At what point do the symbols erected by society to reflect as well as guide that society’s development need to be updated and, if necessary, discarded when they have outlived their usefulness? Why, then, do we cling to a racial arithmetic that fails to add up?

It would be one thing if the stakes were lower; unfortunately, at issue is more complex than a leaky faucet or an inefficient tax code—it is no less than the very prism with which we view ourselves, and consequently the world around us. We allocate resources (funds for college education, employment opportunities, artistic legitimacy) based on models of guilt and racial camps that no longer apply. We resemble Civil War re-enactors, playing out roles in a society that no longer exists, gleefully ignorant of advances or changes made in the meantime, for the comfort of playing out a script, the end of which we already know.

That’s acceptable for a car salesman from Fairfax who wants to while away the weekend outdoors wearing scratchy wool; it’s dangerous when we live entire lives under false assumptions. There are some (David Duke, 50 Cent, Al Sharpton) who live comfortable lives based on these assumptions. They cannot be blamed for exploiting a marketplace they had no part in creating, but we have a larger responsibility—as consumers—to alter that marketplace. Just as car drivers in the seventies embraced the catalytic converter, as hairspray and refrigerator consumers in the eighties abandoned CFCs, we need to stop consuming outdated racial categorization. Like the toxins that have come before, they are killing us.

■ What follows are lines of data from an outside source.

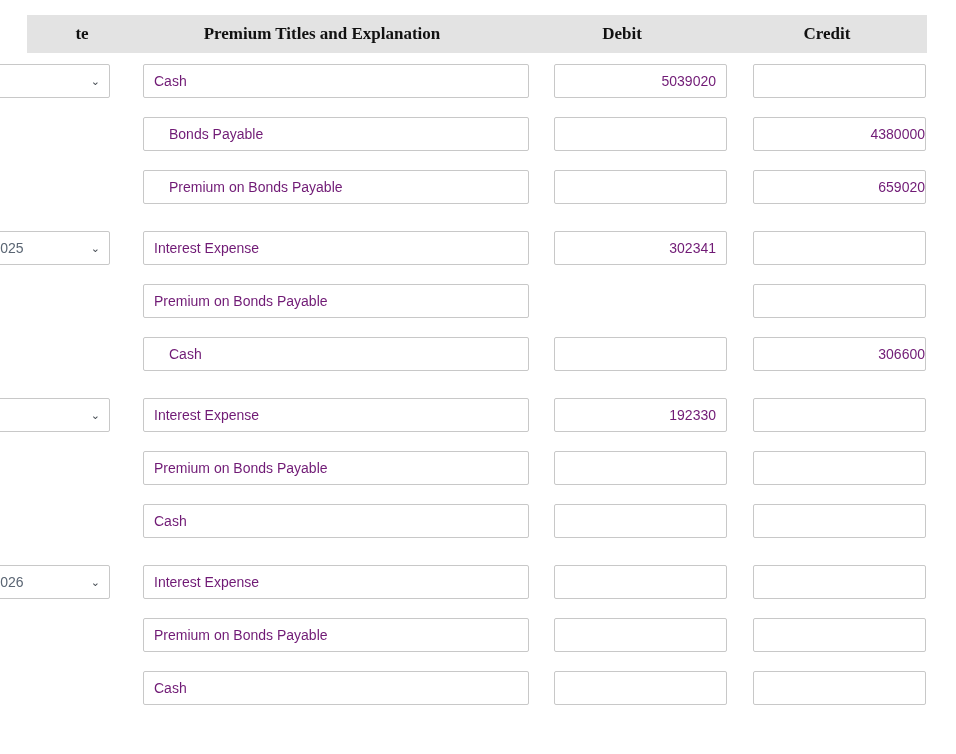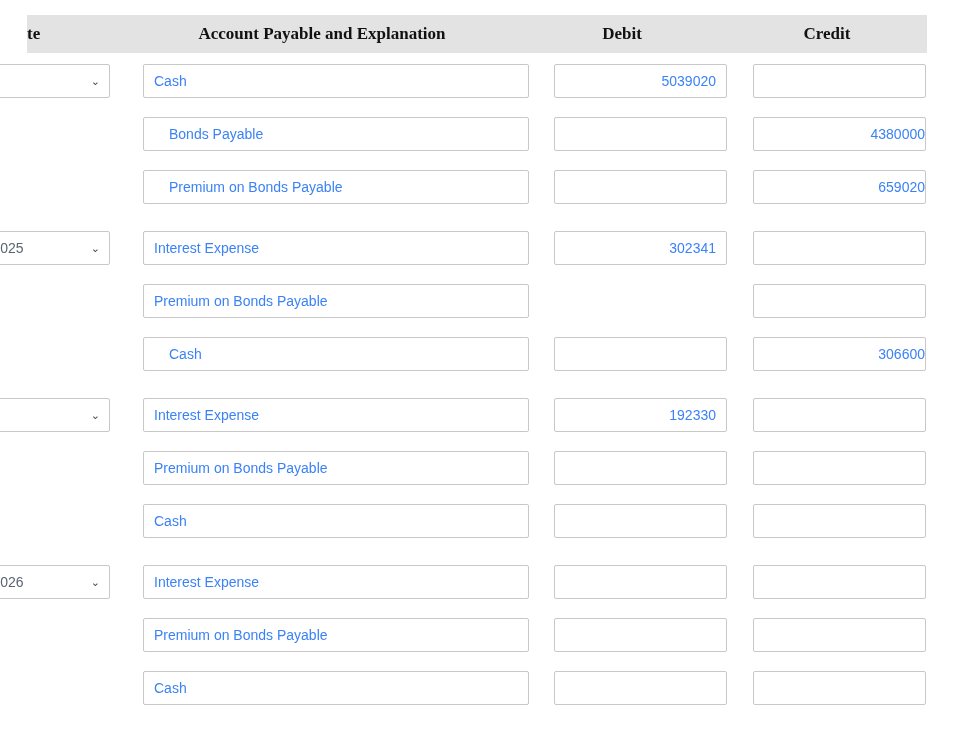"te" .hc-date { text-align: left -> center }
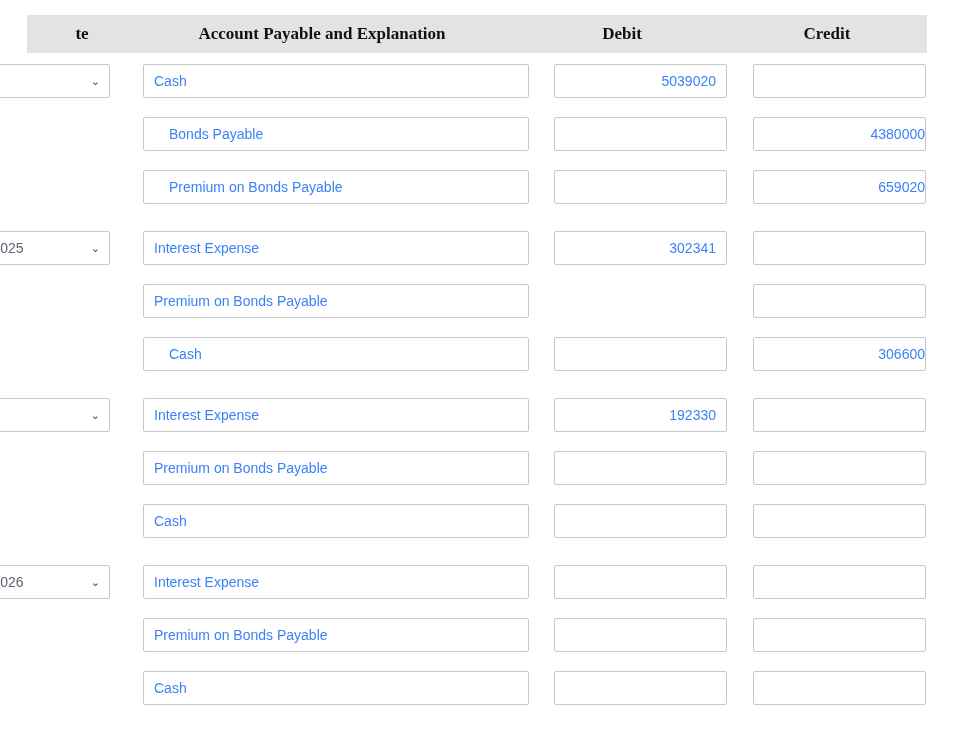"Account Payable and Explanation" div.header-cell { text: Account Payable -> Premium Titles }
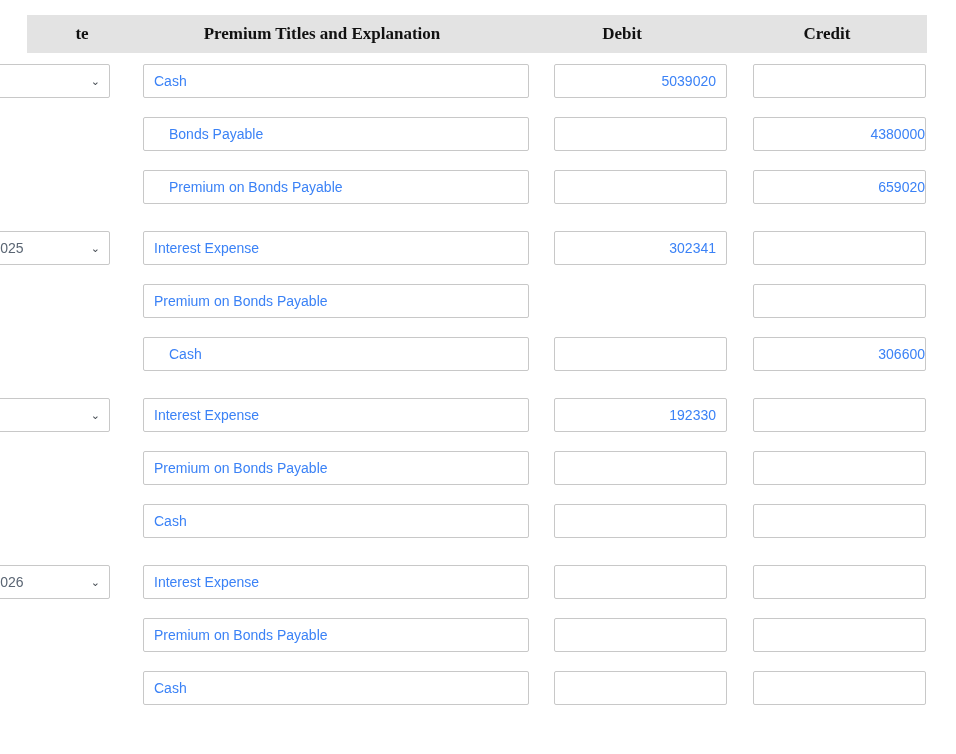"Cash" .cell { color: #3b82f6 -> #701a75 }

Stephen Vittoria’s 2005 documentary One Bright Shining Moment chronicles the 1972 presidential campaign of George McGovern. Dick Gregory recalls the visceral hatred McGovern engendered on the part of the political establishment, and explained it succinctly: when one has been in darkness for so long, it’s only natural for the slightest bit of light to hurt.

This is the dilemma Americans face today: a flash of pain as we acknowledge the singularity of race in this country, or over dependence on an outdated racial model that promises to hurt less simply because we’ve lived with the pain so long it’s been reduced to a dull throb.

We’re surrounded by examples on either side of yesterday’s racial divide who embrace old categories, chauvinisms, and hatreds because they’ve chosen the devil they know over the devil they don’t.

It’s on the rest of us to choose differently.